Throughout the pandemic, we have frequently highlighted how Google searches for things like boats, camping, gardening, and many other outdoor activities have been sharply on the rise. Consumer shifts towards outdoor recreational activities from sea to shore have been the benefit of many names. Below we show just over two dozen stocks that are in some form related to things like recreational vehicles, camping, sporting goods retailing, boating, golf, gardening, and the likes. As shown, while they had fallen by nearly 50% during the bear market, off the lows they have surged. 21 of these names have risen by at least 100% and their average gain since 3/23 is more than 200%. We find it fascinating how much these stocks got “thrown out with the bathwater” in the initial stages of the pandemic. With an average decline of 48% during the 2/19-3/23 bear market, investors certainly were not thinking about a big shift towards socially-distanced outdoor activities at the time.
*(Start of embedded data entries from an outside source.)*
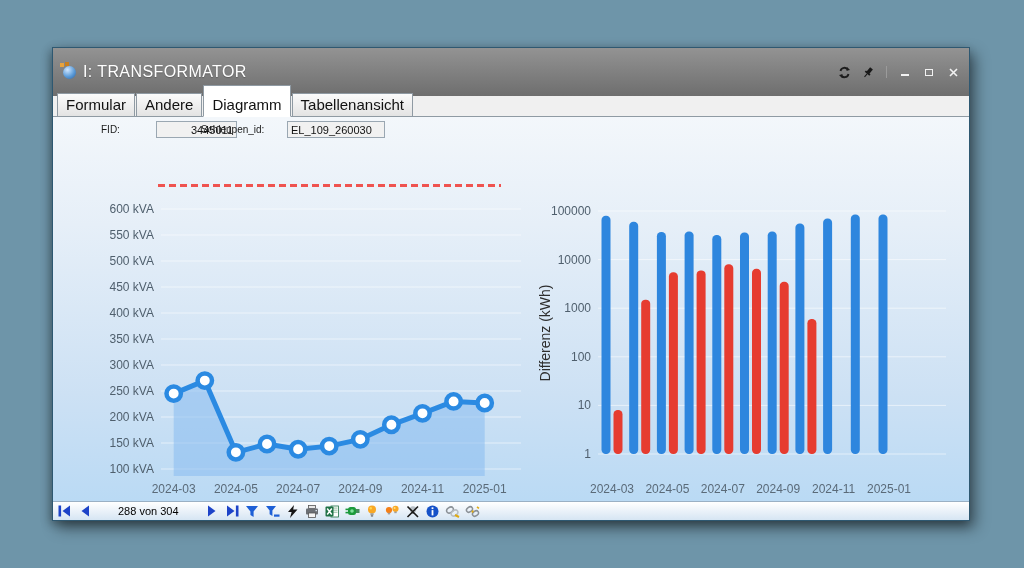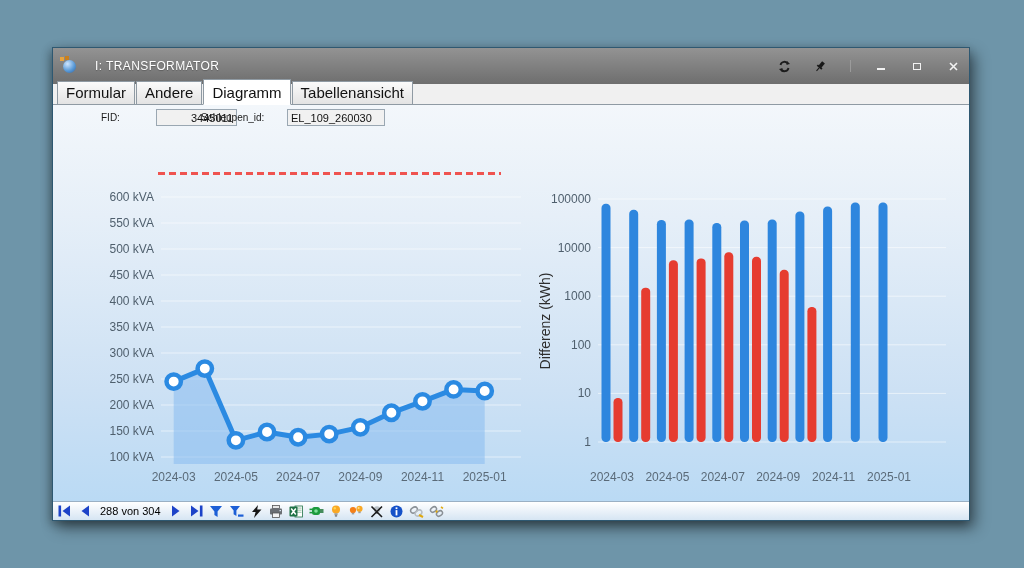--- a/index.html
+++ b/index.html
@@ -5,7 +5,7 @@
   html,body{margin:0;padding:0}
   body{width:1024px;height:568px;background:#6e95a9;font-family:"Liberation Sans",sans-serif;overflow:hidden;position:relative}
   .window{position:absolute;left:52px;top:47px;width:918px;height:474px;background:#f0f0f0;border:1px solid #2e5871;box-shadow:5px 7px 14px rgba(0,0,0,.45),-2px 3px 9px rgba(0,0,0,.3);display:flex;flex-direction:column;box-sizing:border-box}
-  .titlebar{height:22px;flex:0 0 22px;background:linear-gradient(#939393,#6e6e6e);display:flex;align-items:center;padding:7px 7px;color:#fff;font-size:12px;gap:18px}
+  .titlebar{height:22px;flex:0 0 22px;background:linear-gradient(#939393,#6e6e6e);display:flex;align-items:center;padding:13px 7px;color:#fff;font-size:16px;gap:6px}
   .app-icon{width:17px;height:15px;position:relative;flex:0 0 17px}
   .app-icon .globe{position:absolute;left:3px;top:1px;width:13px;height:13px;border-radius:50%;background:radial-gradient(circle at 35% 30%,#cfe6ff,#5b9bd8 55%,#2a5f9e)}
   .app-icon .sq1,.app-icon .sq2{position:absolute;width:4px;height:4px;background:#e8a33d}

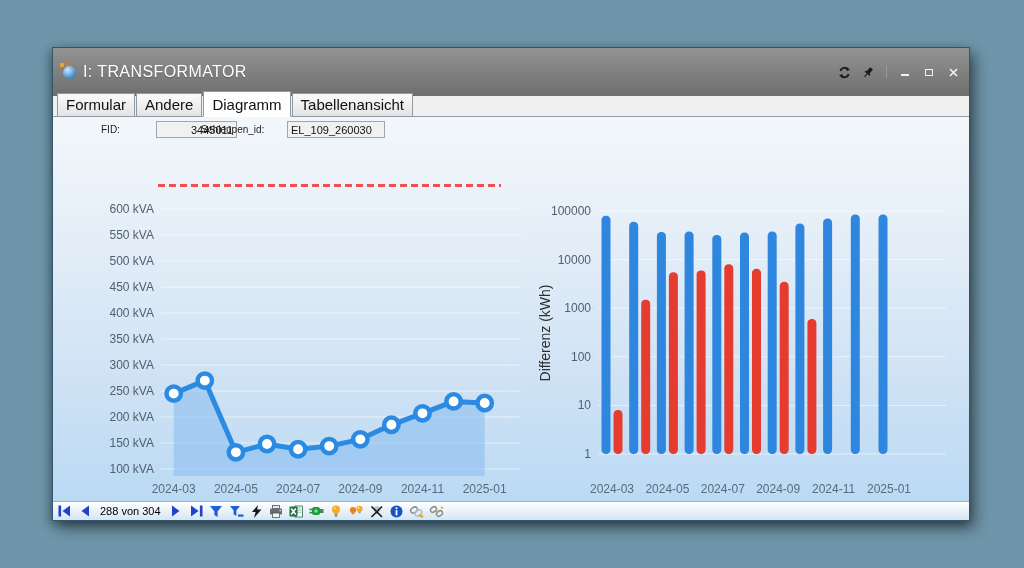--- a/index.html
+++ b/index.html
@@ -19,7 +19,7 @@
   .max-glyph{width:8px;height:7px;border:1.5px solid #f2f2f2;box-sizing:border-box}
   .tabstrip{height:20px;flex:0 0 20px;background:#f0f0f0;display:flex;align-items:flex-end;padding-left:4px;border-bottom:1px solid #8f9aa3;position:relative;z-index:1}
   .tab{font-size:15px;padding:2px 8px 3px;background:linear-gradient(#fbfbfb,#e3e3e3);border:1px solid #8f9aa3;border-bottom:none;margin-right:1px;color:#111;cursor:default}
-  .tab.active{background:#fff;padding-top:4px;margin-bottom:-1px;border-bottom:1px solid #fff;z-index:2}
+  .tab.active{background:#fff;padding-top:10px;margin-bottom:-1px;border-bottom:1px solid #fff;z-index:2}
   .content{flex:1;position:relative;background:linear-gradient(180deg,#f3f7fb 0%,#e6eff8 28%,#cde1f4 72%,#badaf4 100%);overflow:hidden}
   .fld-label{position:absolute;font-size:10px;color:#1a1a1a;top:7px}
   .fld{position:absolute;top:4px;height:15px;font-size:11px;background:#f1f1f1;border:1px solid #9aa7b2;padding:0 3px;color:#111;font-family:"Liberation Sans",sans-serif}

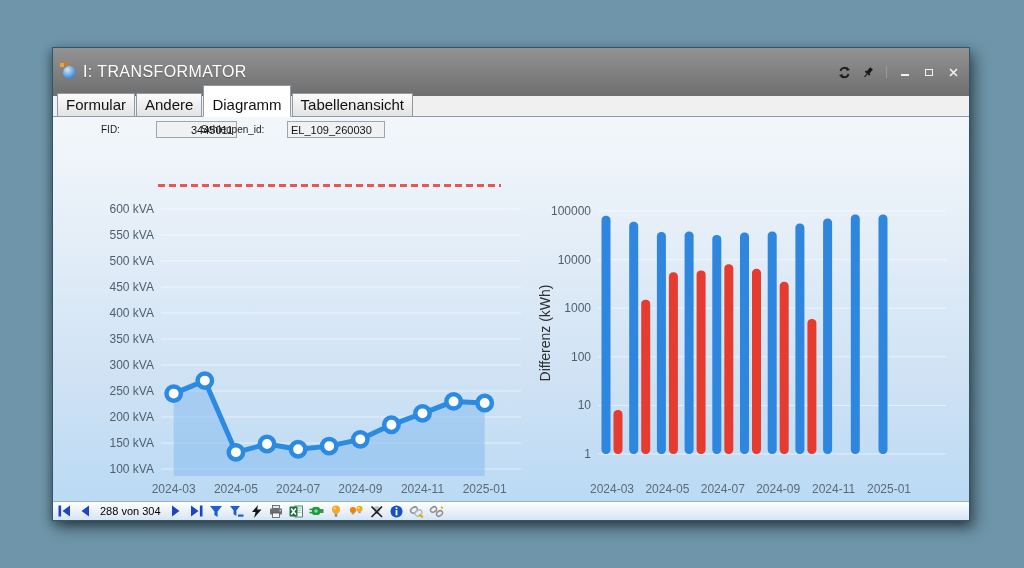--- a/index.html
+++ b/index.html
@@ -32,7 +32,7 @@
   #diff-chart{left:483px;top:51px}
   svg text{font-family:"Liberation Sans",sans-serif}
   .toolbar{height:18px;flex:0 0 18px;background:linear-gradient(#ffffff,#d6e5f3);border-top:1px solid #9ab0c4;display:flex;align-items:center;padding:0 4px;gap:5px}
-  .nav-txt{font-size:11px;color:#000;margin:0 3px;white-space:nowrap}
+  .nav-txt{font-size:11px;color:#000;margin:0 21px;white-space:nowrap}
   .ico{width:15px;height:14px;display:flex;align-items:center;justify-content:center;flex:0 0 auto}
 </style>
 </head>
Given the runs they’ve had, they’re generally very elevated. On average, these stocks are 23.81% above their 50-DMAs and 52.9% above their 200-DMAs. Granted, there is a sizeable range in regards to distance from the moving averages. For example, Winnebago (WGO) is less than 1% from its 50-DMA while Big 5 Sporting Goods (BGFV) is over 90% above its 50-DMA. The same goes for the 200-DMA Camping World (CWH), which we highlighted in a post yesterday, is almost 150% above its 200-DMA while Columbia Sportswear (COLM) is actually under its 200-DMA; the only of these stocks that this applies to.
Given the elevated price levels and massive runs, short interest has built up for several of these names. Hibbett Sports (HIBB) is the worst of these with 34.57% of float sort. Camping World (CWH), OneWater Marine (ONEW), and Dick’s Sporting Goods (DKS) also all have readings above 20%. By comparison, the average stock in the S&P 1500 has 6% of float short.
Below, we show all of the charts of these names over the past year and five years. The huge rallies over the past few months are glaring, especially since many of these stocks have been in long term downtrends headed into the COVID pandemic. The strong returns over the past few months have obliterated those downtrends. For others like TSCO, YETI, PII, and MBUU, the longer-term trends have been stronger with uptrends or breakouts of some sideways price action. In the case of PII, an earnings triple play today resulted in the breakout to the upside to a 52-week high. We have created a custom portfolio of all these names to keep track of them in the Trend Analyzer and Chart Scanner tools.